Orthroleucos
- Conservation status: Critically Endangered (IUCN 3.1)

Scientific classification
- Kingdom: Animalia
- Phylum: Chordata
- Class: Actinopterygii
- Order: Cypriniformes
- Family: Leuciscidae
- Subfamily: Leuciscinae
- Genus: Orthroleucos Derjavin, 1937
- Species: O. atropatenus
- Binomial name: Orthroleucos atropatenus Derjavin, 1937
- Synonyms: Rutilus atropatenus Derjavin, 1937; Pseudophoxinus atropatenus (Derjavin, 1937);

= Orthroleucos =

- Authority: Derjavin, 1937
- Conservation status: CR
- Synonyms: Rutilus atropatenus Derjavin, 1937, Pseudophoxinus atropatenus (Derjavin, 1937)
- Parent authority: Derjavin, 1937

Species of fish

Orthroleucos is a monospecific genus of freshwater ray-finned fish belonging to the family Leuciscidae, which includes the daces, Eurasian minnows and related species.
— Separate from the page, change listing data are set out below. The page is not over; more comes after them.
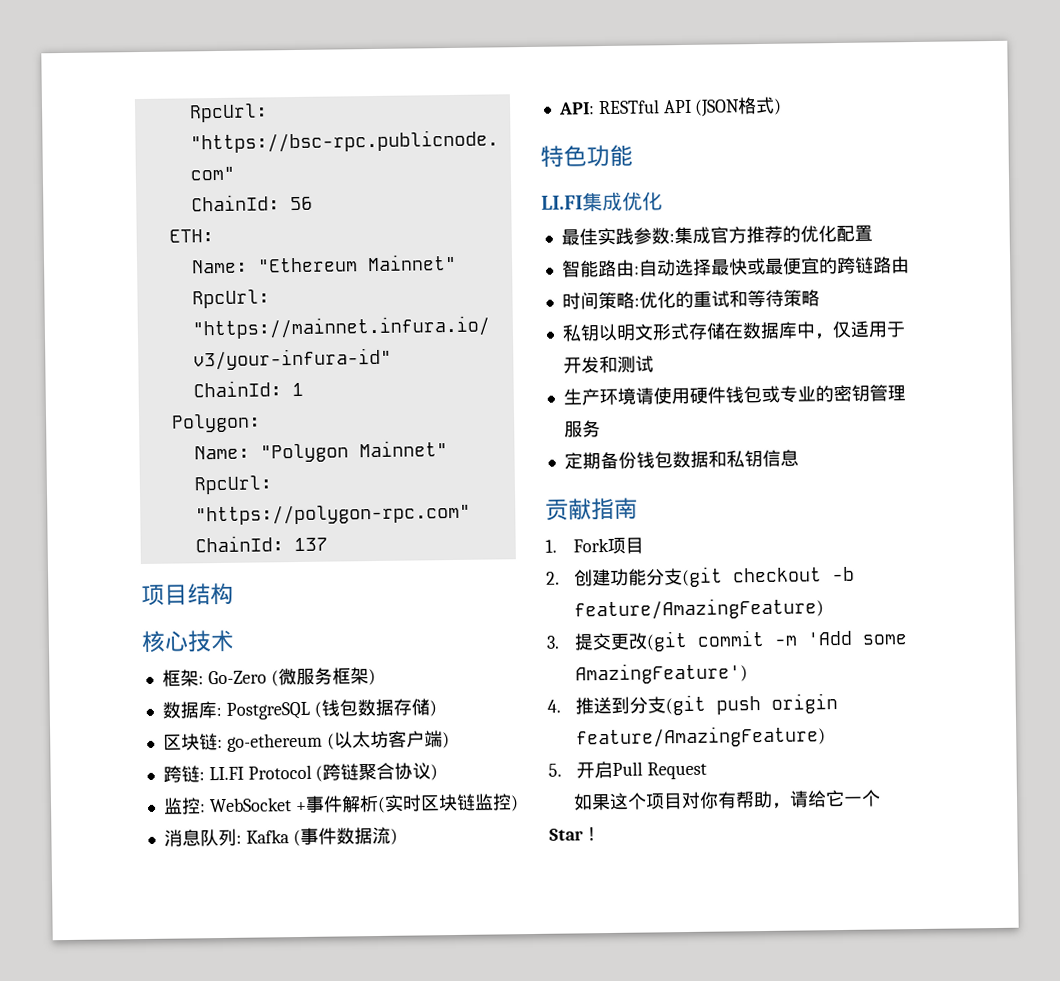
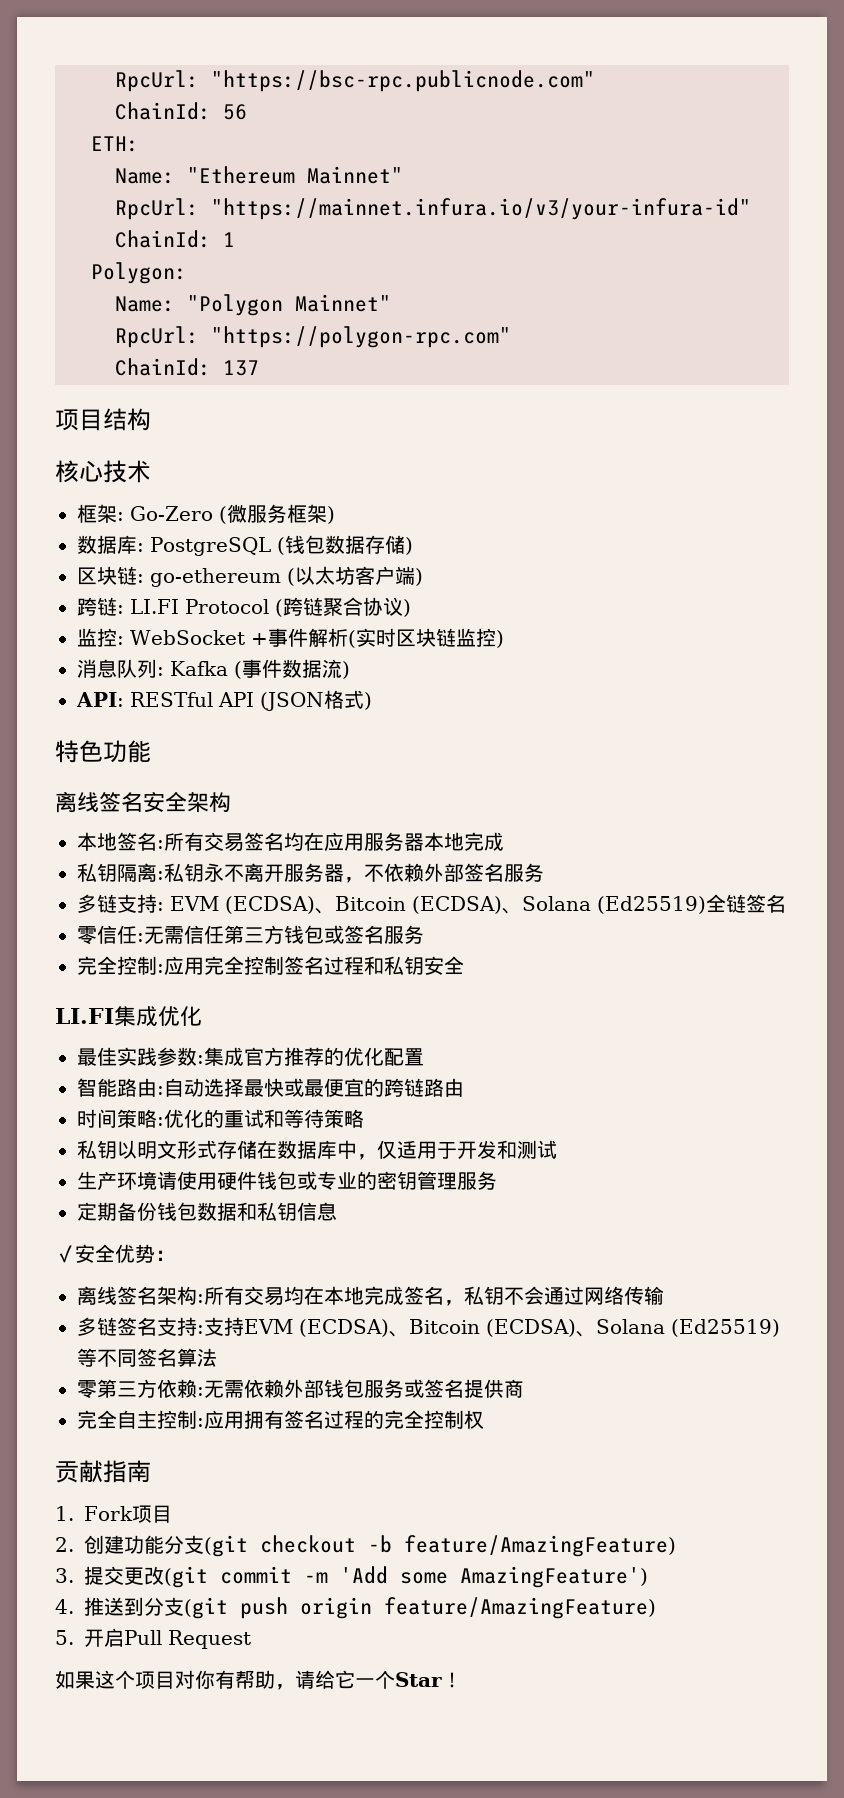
+ 离线签名安全架构
+ 本地签名:所有交易签名均在应用服务器本地完成
+ 私钥隔离:私钥永不离开服务器，不依赖外部签名服务
+ 多链支持: EVM (ECDSA)、Bitcoin (ECDSA)、Solana (Ed25519)全链签名
+ 零信任:无需信任第三方钱包或签名服务
+ 完全控制:应用完全控制签名过程和私钥安全
+ ✓安全优势：
+ 离线签名架构:所有交易均在本地完成签名，私钥不会通过网络传输
+ 多链签名支持:支持EVM (ECDSA)、Bitcoin (ECDSA)、Solana (Ed25519)等不同签名算法
+ 零第三方依赖:无需依赖外部钱包服务或签名提供商
+ 完全自主控制:应用拥有签名过程的完全控制权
The only species in the genus is Orthroleucos atropatenus, also known as the Azerbaijani spring roach or Shirvan roachling. This species is endemic to Azerbaijan.

It is only found in the Kura River drainage in Azerbaijan, inhabiting small spring lakes in an area of max. 44 km diameter.